Effect of Ionic Strength and pH on the Physical and Chemical Stability of a Monoclonal Antibody Antigen-Binding Fragment

Abstract

Monoclonal antibody (mAb) fragments are emerging as promising alternatives to full-length mAbs as protein therapeutic candidates. Antigen-binding fragments (Fabs) are the most advanced with three Fab-based drug products currently approved. This work presents preformulation characterization data on the effect of pH, NaCl concentration, and various cationic excipients on the physical and chemical stability of a Fab molecule with multiple negatively charged Asp residues in the complementarity-determining region. Conformational stability was evaluated using an empirical phase diagram approach based on circular dichroism, intrinsic Trp and extrinsic 8-anilino-1-naphthalene sulfonate (ANS) fluorescence, and static light scattering measurements.
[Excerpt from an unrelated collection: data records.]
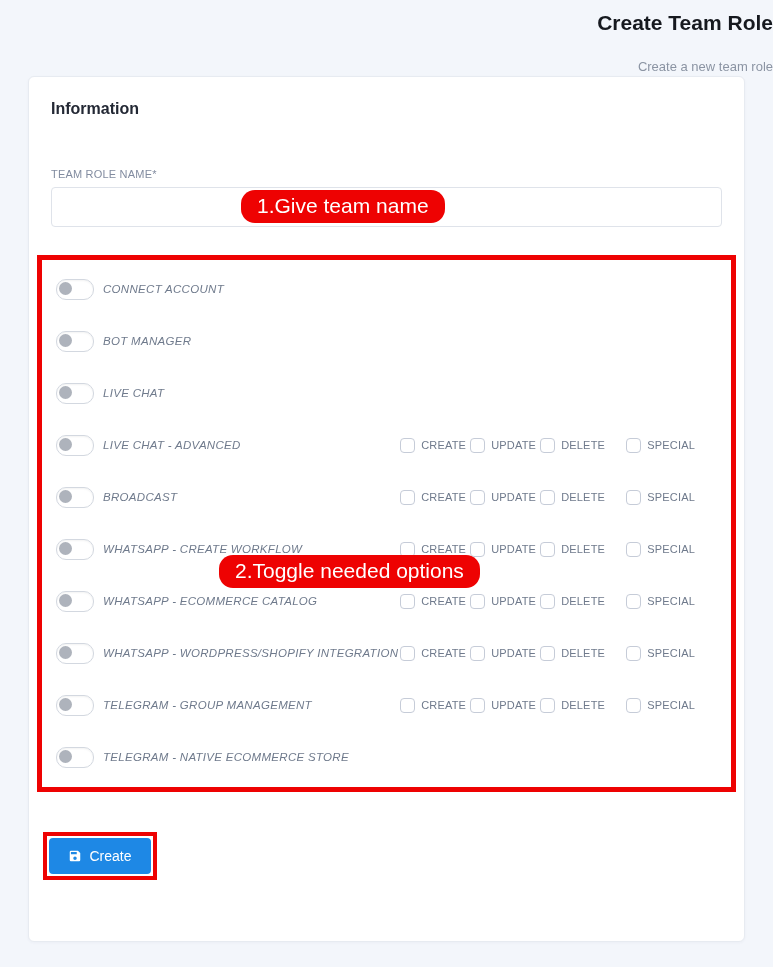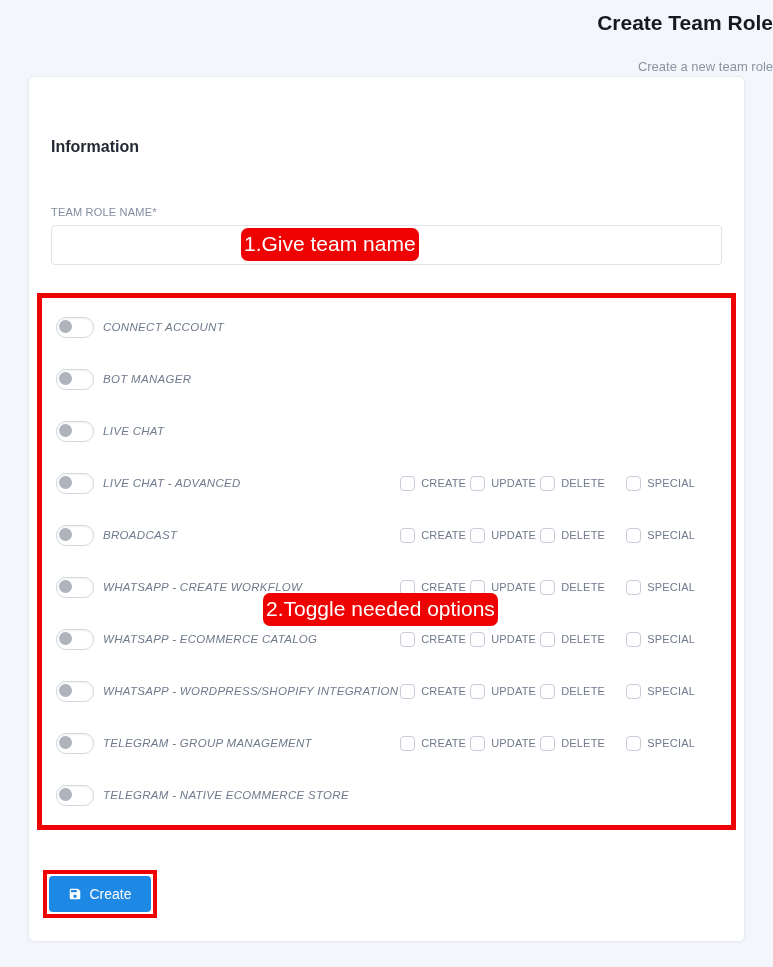--- a/index.html
+++ b/index.html
@@ -20,48 +20,48 @@
   .card {
     position: absolute; left: 28px; top: 76px;
     width: 717px; height: 866px;
     box-sizing: border-box;
     background: #ffffff;
     border: 1px solid #e7ebf1;
     border-radius: 6px;
     box-shadow: 0 1px 3px rgba(40,60,90,0.04);
     padding: 23px 22px;
   }
-  .section-title { font-size: 16px; font-weight: 700; color: #232834; margin-top: 38px; }
+  .section-title { font-size: 16px; font-weight: 700; color: #232834; }
 
   .field-label {
     margin-top: 50px;
     font-size: 11px; color: #828ca0; letter-spacing: .2px;
   }
   .input-wrap { position: relative; margin-top: 7px; }
   .text-input {
     display: block; width: 100%; height: 40px;
     box-sizing: border-box;
     border: 1px solid #dfe3ea; border-radius: 4px;
     outline: none; font-size: 14px; color: #333;
     padding: 0 10px;
     font-family: "Liberation Sans", sans-serif;
   }
 
   
   .badge {
     position: absolute;
     background: #ee0202; color: #fff;
     font-size: 21px; line-height: 1;
-    padding: 5px 3px 7px;
-    border-radius: 7px;
+    padding: 5px 16px 7px;
+    border-radius: 14px;
     white-space: nowrap;
     z-index: 5;
   }
   .badge1 { left: 190px; top: 3px; }
-  .badge2 { left: 177px; top: 295px; margin-left: 44px; }
+  .badge2 { left: 177px; top: 295px; }
 
   
   .perm-box {
     margin: 28px -14px 0;
     border: 5px solid #ee0202;
     position: relative;
     padding: 3px 0 4px;
   }
   .perm-row {
     height: 52px;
The effect of NaCl concentration, various cationic excipients and pH on the Fab molecule's conformational stability, aggregation propensity, and chemical stability (Asp isomerization) was determined by differential scanning calorimetry, optical density measurements at 350 nm (OD350 ), and ion-exchange chromatography, respectively. Increasing NaCl concentration increased the overall conformational stability, decreased aggregation rates, and lowered the rates of Asp isomerization. No such trends were noted for pH or cationic excipients. The potential interrelationships between protein conformational and chemical stability are discussed in the context of designing stable protein formulations.